**Action item**
Filter the entries, keeping every line with the string "Gray".
═════ Input records
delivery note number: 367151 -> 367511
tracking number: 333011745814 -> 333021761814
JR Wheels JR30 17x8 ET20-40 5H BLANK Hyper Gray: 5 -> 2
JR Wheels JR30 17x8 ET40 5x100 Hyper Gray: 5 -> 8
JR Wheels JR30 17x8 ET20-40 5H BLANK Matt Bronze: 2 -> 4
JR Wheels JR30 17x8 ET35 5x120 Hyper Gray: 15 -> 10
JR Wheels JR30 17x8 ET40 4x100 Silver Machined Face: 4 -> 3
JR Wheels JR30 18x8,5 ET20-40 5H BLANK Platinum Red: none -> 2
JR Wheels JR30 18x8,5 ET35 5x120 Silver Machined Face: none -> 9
══════════
═════ Input records
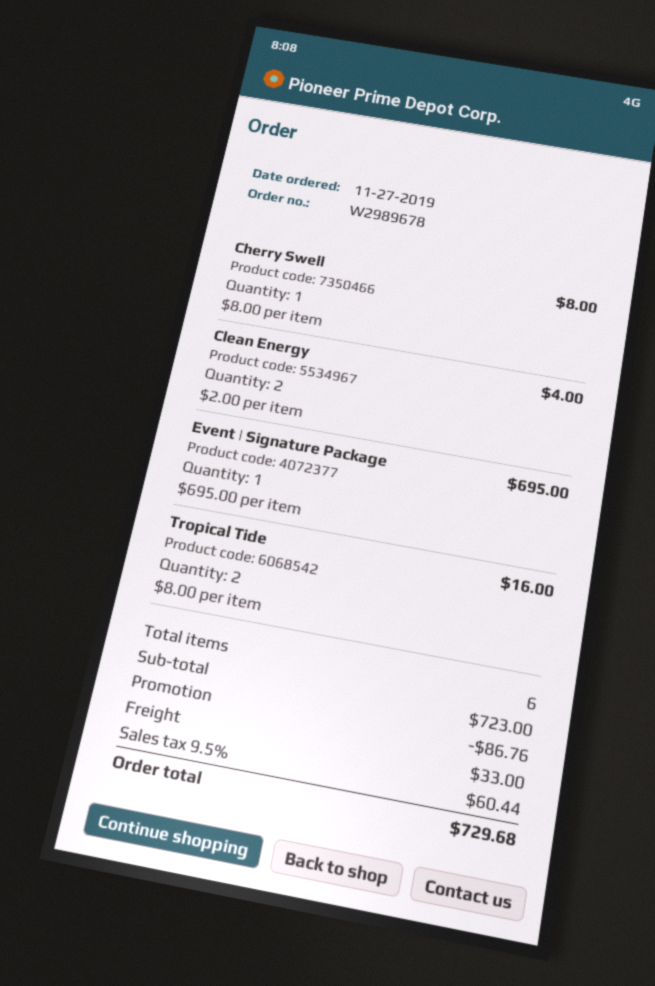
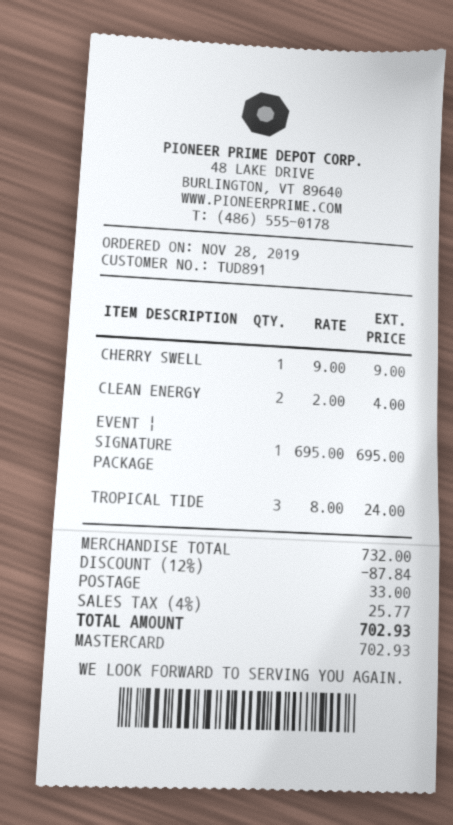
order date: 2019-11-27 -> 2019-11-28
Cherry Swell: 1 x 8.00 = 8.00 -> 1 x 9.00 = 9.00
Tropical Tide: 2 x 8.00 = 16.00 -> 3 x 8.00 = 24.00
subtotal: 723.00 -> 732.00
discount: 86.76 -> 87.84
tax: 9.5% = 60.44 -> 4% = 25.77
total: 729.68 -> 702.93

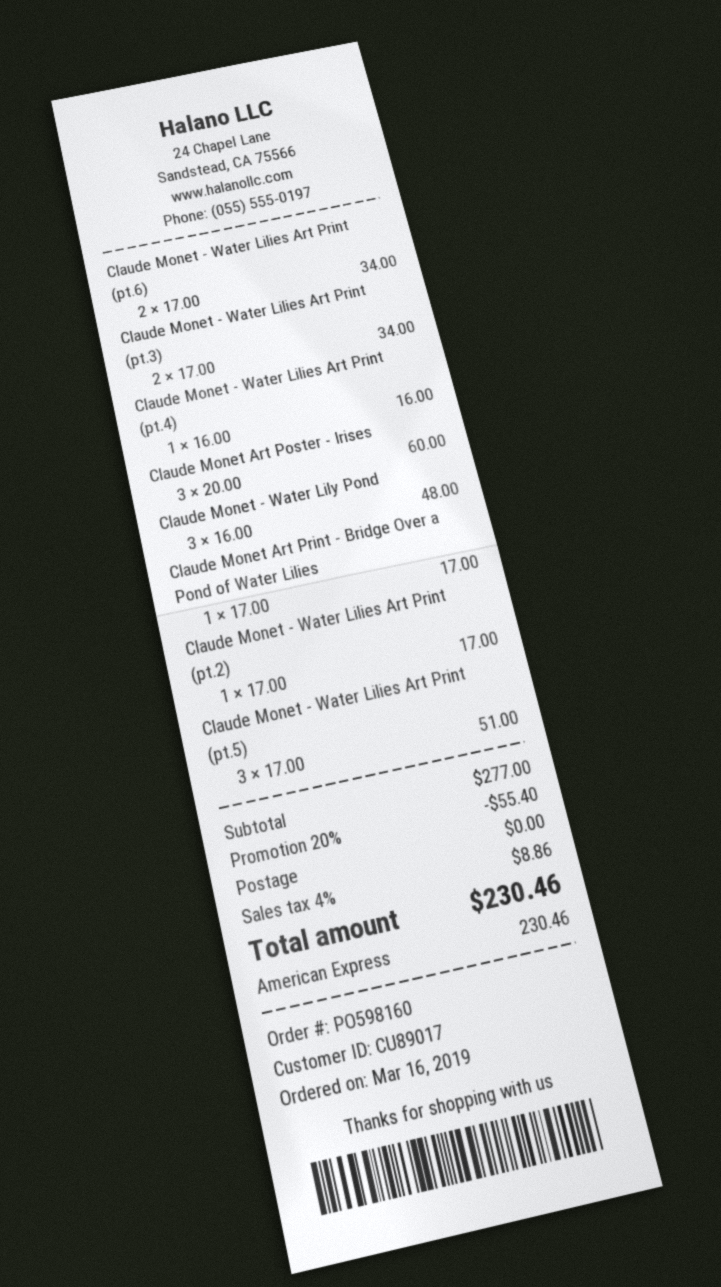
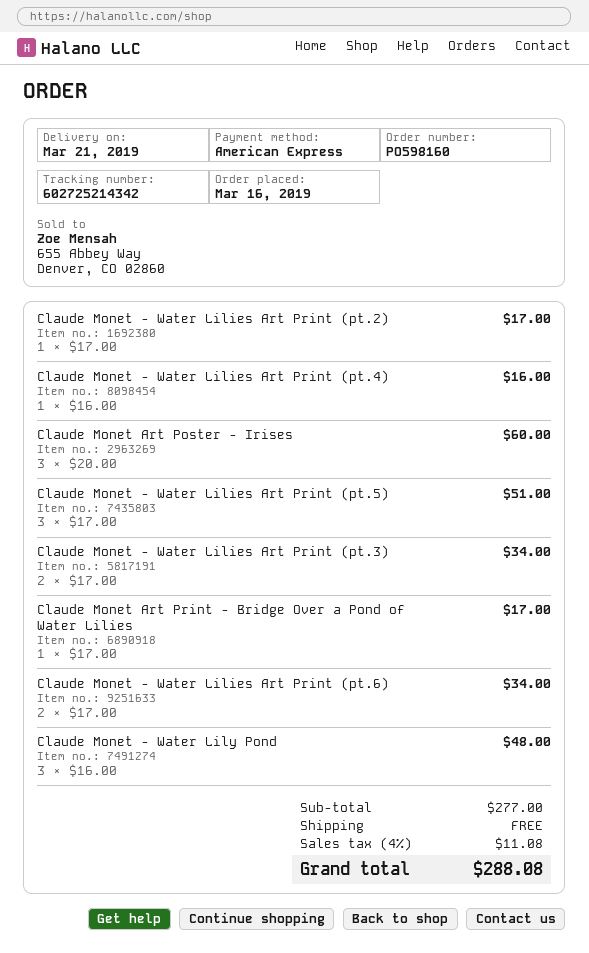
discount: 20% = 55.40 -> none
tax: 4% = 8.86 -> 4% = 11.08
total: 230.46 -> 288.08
══════════
═════ Input records
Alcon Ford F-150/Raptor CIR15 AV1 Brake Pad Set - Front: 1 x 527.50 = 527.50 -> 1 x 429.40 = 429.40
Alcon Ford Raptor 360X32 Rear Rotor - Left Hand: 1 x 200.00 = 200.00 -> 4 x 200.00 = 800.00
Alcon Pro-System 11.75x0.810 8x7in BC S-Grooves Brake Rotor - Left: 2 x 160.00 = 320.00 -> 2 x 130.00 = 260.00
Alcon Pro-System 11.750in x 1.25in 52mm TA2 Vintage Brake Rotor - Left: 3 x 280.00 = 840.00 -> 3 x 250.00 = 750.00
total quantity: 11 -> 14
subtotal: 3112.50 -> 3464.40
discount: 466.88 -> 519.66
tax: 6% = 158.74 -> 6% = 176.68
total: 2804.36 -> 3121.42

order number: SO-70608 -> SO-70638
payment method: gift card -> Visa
══════════
**Task output**
JR Wheels JR30 17x8 ET20-40 5H BLANK Hyper Gray: 5 -> 2
JR Wheels JR30 17x8 ET40 5x100 Hyper Gray: 5 -> 8
JR Wheels JR30 17x8 ET35 5x120 Hyper Gray: 15 -> 10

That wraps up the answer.